The selective tight connections between the endothelial cells of the brain capillaries, which limit solute movement, are the cause of the BBB. These tight junctions, which are made up of smaller subunits of transmembrane proteins like occludin, claudins (such as Claudin-5), and junctional adhesion molecules (such as JAM-A), continually attach endothelial cells at the blood-brain barrier. A different protein complex, which consists of scaffolding proteins like tight junction protein 1 (ZO1) and related proteins, stabilizes each of these tight junction proteins to the endothelial cell membrane. Endothelial cells make up the BBB, which restricts the passage of chemicals from the blood more selectively than other capillaries' endothelial cells do. The BBB's endothelial cells are surrounded by astrocytic cell protrusions known as astrocytic feet (sometimes called "glia limitans"), which give those cells biochemical support. The Blood-Brain Barrier (BBB) is distinct from the Blood-Cerebrospinal Fluid Barrier (BCSFB), which is a function of the choroidal cells of the choroid plexus, and from the Blood-Retinal Barrier (BRB), which can be seen as a subset of the entire category of such barriers.

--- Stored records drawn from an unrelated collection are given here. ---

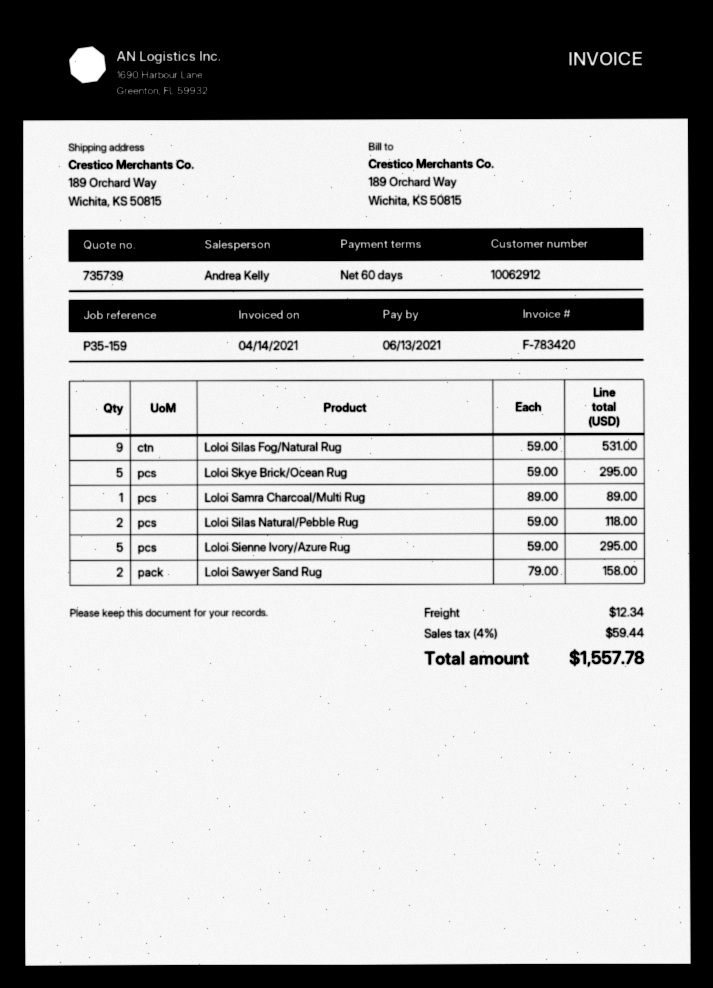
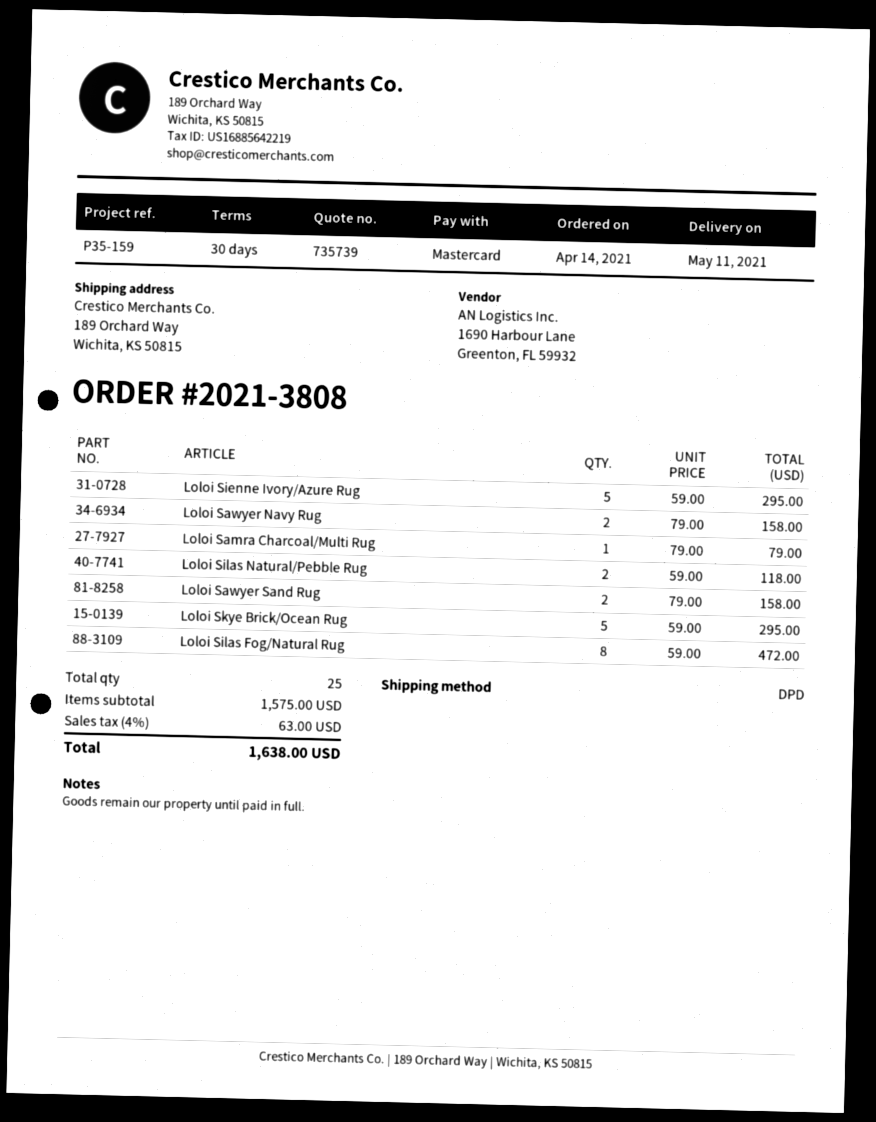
payment terms: 60 days -> 30 days
Loloi Silas Fog/Natural Rug: 9 x 59.00 = 531.00 -> 8 x 59.00 = 472.00
Loloi Samra Charcoal/Multi Rug: 1 x 89.00 = 89.00 -> 1 x 79.00 = 79.00
Loloi Sawyer Navy Rug: none -> 2 x 79.00 = 158.00
shipping: 12.34 -> none
tax: 4% = 59.44 -> 4% = 63.00
total: 1557.78 -> 1638.00

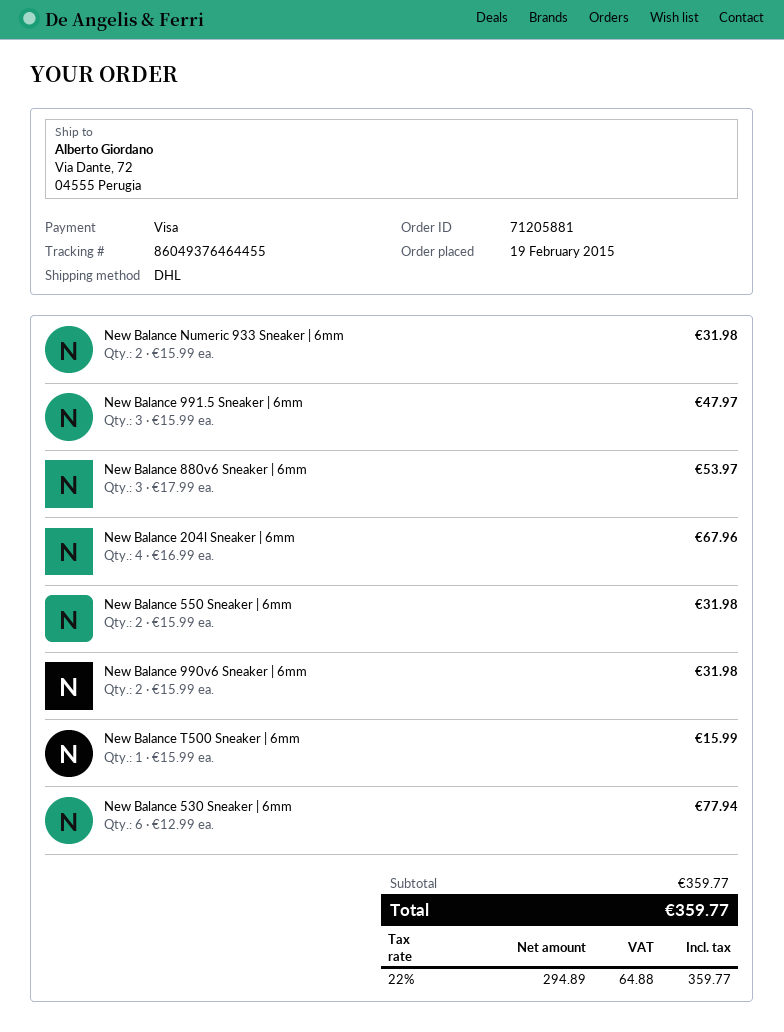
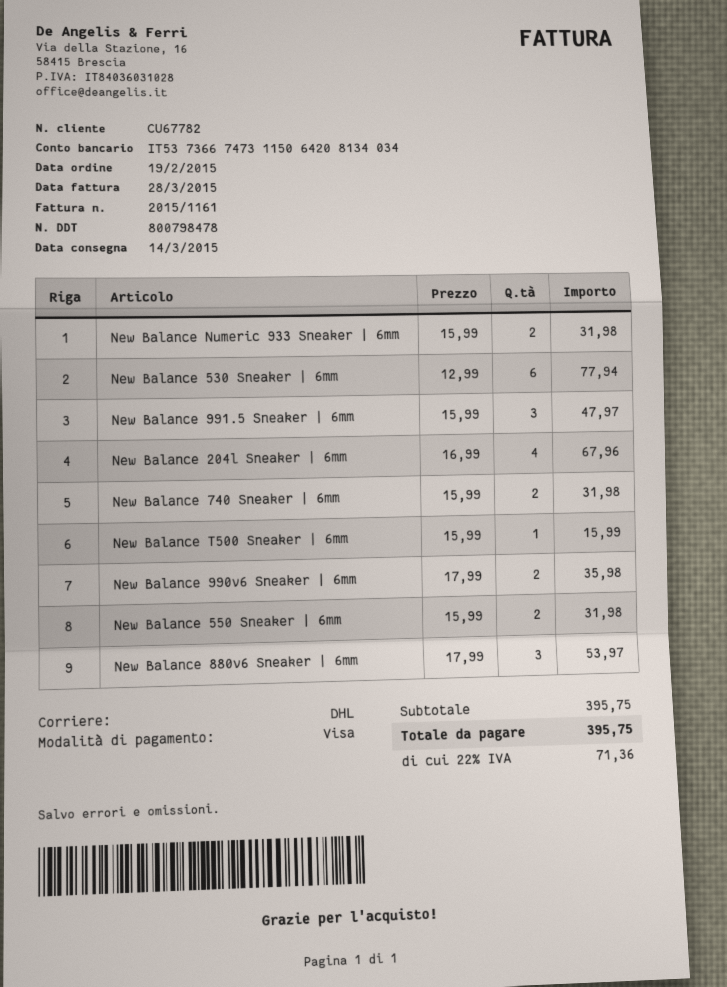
New Balance 990v6 Sneaker | 6mm: 2 x 15.99 = 31.98 -> 2 x 17.99 = 35.98
New Balance 740 Sneaker | 6mm: none -> 2 x 15.99 = 31.98
subtotal: 359.77 -> 395.75
tax: 22% = 64.88 -> 22% = 71.36
total: 359.77 -> 395.75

Not every vessel in the human brain possesses BBB characteristics. The pineal gland, capillaries in the pineal gland on the roof of the diencephalon, the third and fourth ventricles, and the circumventricular organs are a few examples of this. The hormone melatonin is secreted "directly into the systemic circulation" by the pineal gland, bypassing the blood-brain barrier. Effective defence against circulating viruses and other potentially hazardous chemicals is provided by the blood-brain barrier. Blood-borne infections of the brain are therefore uncommon. When they do happen, brain infections are frequently difficult to cure. Only few antibiotics can pass through the blood-brain barrier because antibodies are too big. In some circumstances, a medicine must be delivered directly into the cerebrospinal fluid so that it can pass the blood-cerebrospinal fluid barrier and enter the brain. There have been numerous attempts to link physicochemical parameters with the experimental blood brain barrier permeability. In vivo results for a large range of H2 receptor histamine agonists were published in rats for the first QSAR research of brain-blood distribution in 1988. Three characteristics, namely molecule volume, lipophilicity, and hydrogen bonding potential, were found to be significantly influencing the transport through the blood brain barrier.